There was a pause at the other end of the phone, followed by a sigh, and then mock exasperation.

“It sat on the damn tape, and if that tape hadn’t been so new it would have gone over!”

It was Australian beach volleyballer and two-time Olympian, Louise Bawden, reliving the heartbreaking serve she had on match point at this year’s World Championships that could have put her and Taliqua  Clancy into the semi-finals.

“We knew that we could have won that match, and for me that was definitely the part that stung the most,” 34-year-old Bawden said this week.

“I had the serve on match point, and I won’t forget that. It sat on the damn tape, and if the tape hadn’t been so new that ball would have gone over!”

“It was ridiculously tight,” Clancy chimes in.

The Australians went on to lose the match, against Brazil’s Lima and Fernanda, 21-15, 16-21, 16-18. The Brazilians went on to win the silver medal, while Bawden and Clancy had to settle for fifth.

TEAM PROGRESS

But it says a lot about the progress of Bawden and Clancy that they were disappointed with the result.

They only came together after the London Olympics, and had reasonable but not outstanding 2013 and 2014 international seasons.

I’m speaking to Bawden while she waits at Los Angeles Airport to fly back to Europe for this week’s Olsztyn Grand Slam.

Her and Clancy have just finished fourth at the Long Beach Grand Slam in California, their second top four result for the year.

But Bawden is disappointed.

“We had to cop a fourth, but we’re definitely pleased to make the final four,” she said.

“The aim is always to win that round three match and get into the pointy end of the competition.

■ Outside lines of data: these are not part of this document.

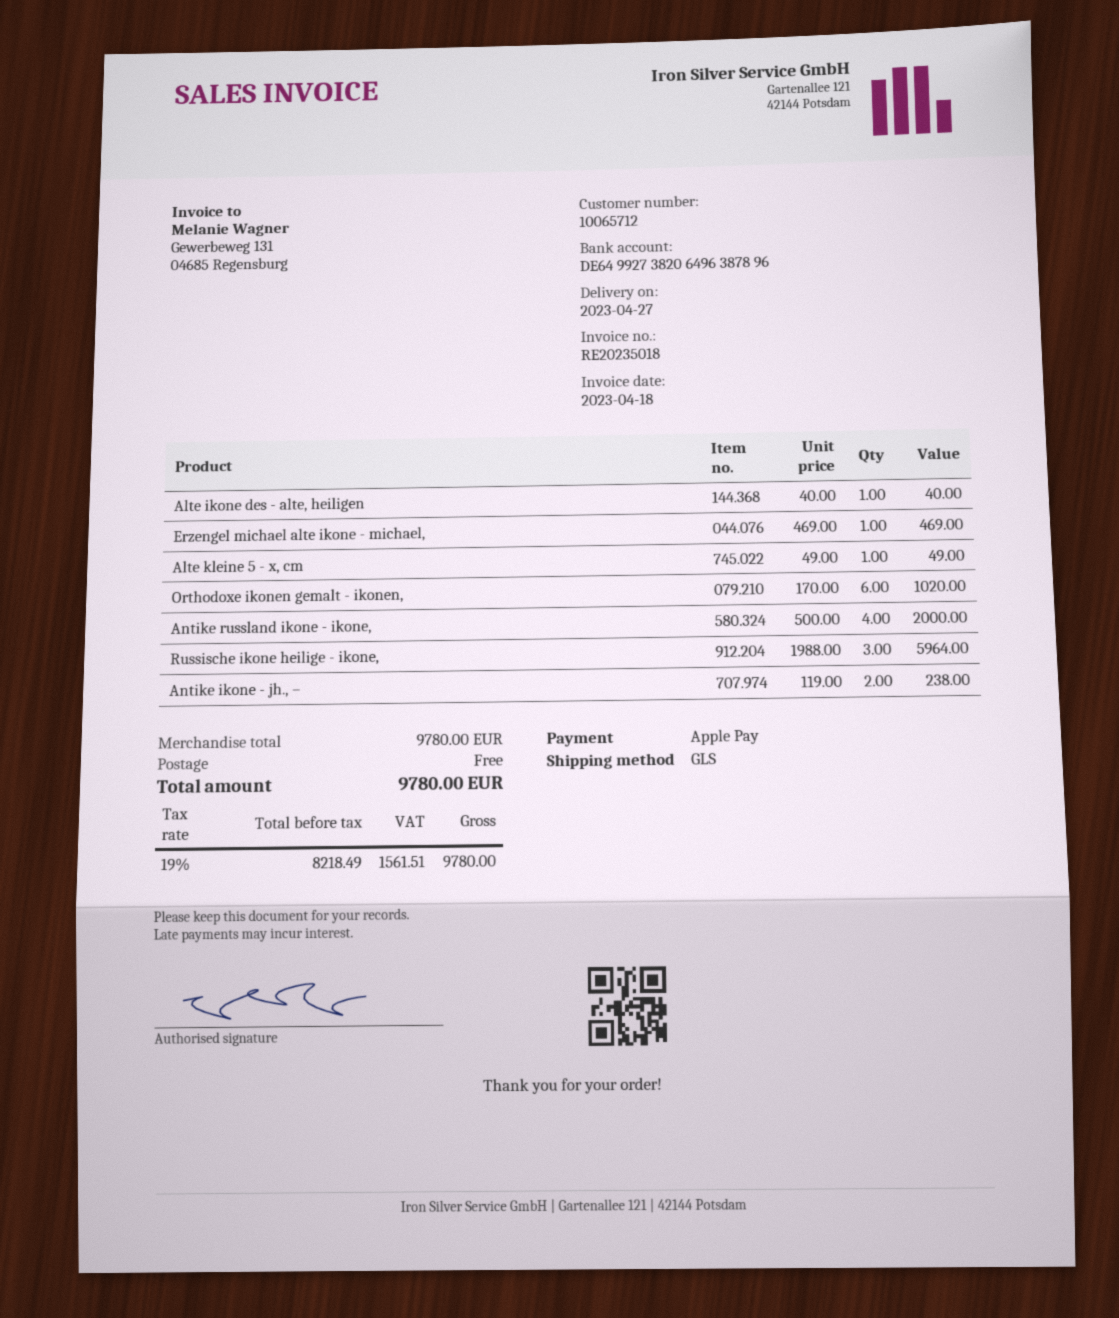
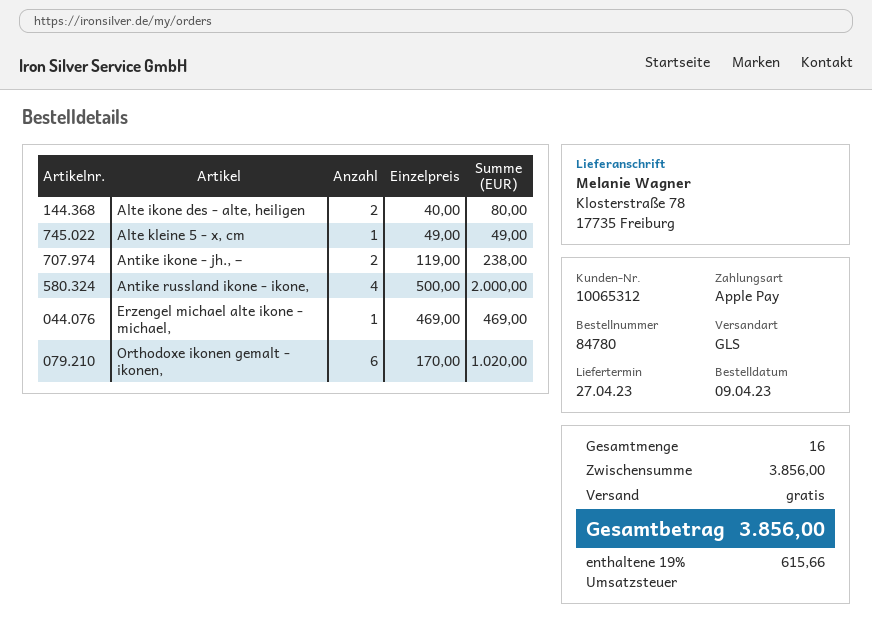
customer number: 10065712 -> 10065312
Alte ikone des - alte, heiligen: 1 x 40.00 = 40.00 -> 2 x 40.00 = 80.00
Russische ikone heilige - ikone,: 3 x 1988.00 = 5964.00 -> none
subtotal: 9780.00 -> 3856.00
tax: 19% = 1561.51 -> 19% = 615.66
total: 9780.00 -> 3856.00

But we didn’t quite capitalise this week, so that was a bit of a shame.

“It’s not particularly pleasant to go through two losses and feel like we haven’t performed the way we would have liked to.”

Bawden agrees that 12 months ago she would have been stoked with a top four finish, and that it’s a good sign that she’s now down on herself.

“Yes, you don’t want to get too down about a fourth, and feel like we’ve failed,” she said.

“But our plans on the domestic tour revolve around the expectation we will be playing on the final day, and we want to build the same sort of mindset on the World Tour.

“The lifting of expectations can’t become a measuring stick for the measuring of the experience. It’s part of the evolution of the team.”

OLYMPIC QUALIFICATION

That evolution has propelled Bawden and Clancy into a top five ranking in the race for Olympic berths next year. The top 15, as of June 2016, will earn their country starting gigs in Rio.

Put simply, things would have to go very, very bad for Bawden and Clancy to fail to qualify from here.

But Louise Bawden is one of the world’s most focused athletes, driven and with a steely resolve to succeed.

She can’t deny the healthy position she and 23-year-old Clancy find themselves in, but you have to push her to acknowledge life as an aspiring Rio Olympian is pretty good.

“It’s exciting,” she said.

“It puts us in a position where we are actually taking steps towards the ultimate dream, where we are putting ourselves in a position where we are testing ourselves against the best teams in the world.

“We can now start to focus on positively influencing our potential Olympic seeding.”

And even though she would prefer not to, preparing for next year’s Olympics is going to require replaying her experience at the World Championships, and that shattering failed serve.

“The World Championships was an opportunity to go through an experience most similar to the Olympic Games,” she said.

“The format, the experience, the way everything is run. It was like our Olympics for this year, it was important for more than just our team, but also for Volleyball Australia. So there was a reasonable amount riding on it.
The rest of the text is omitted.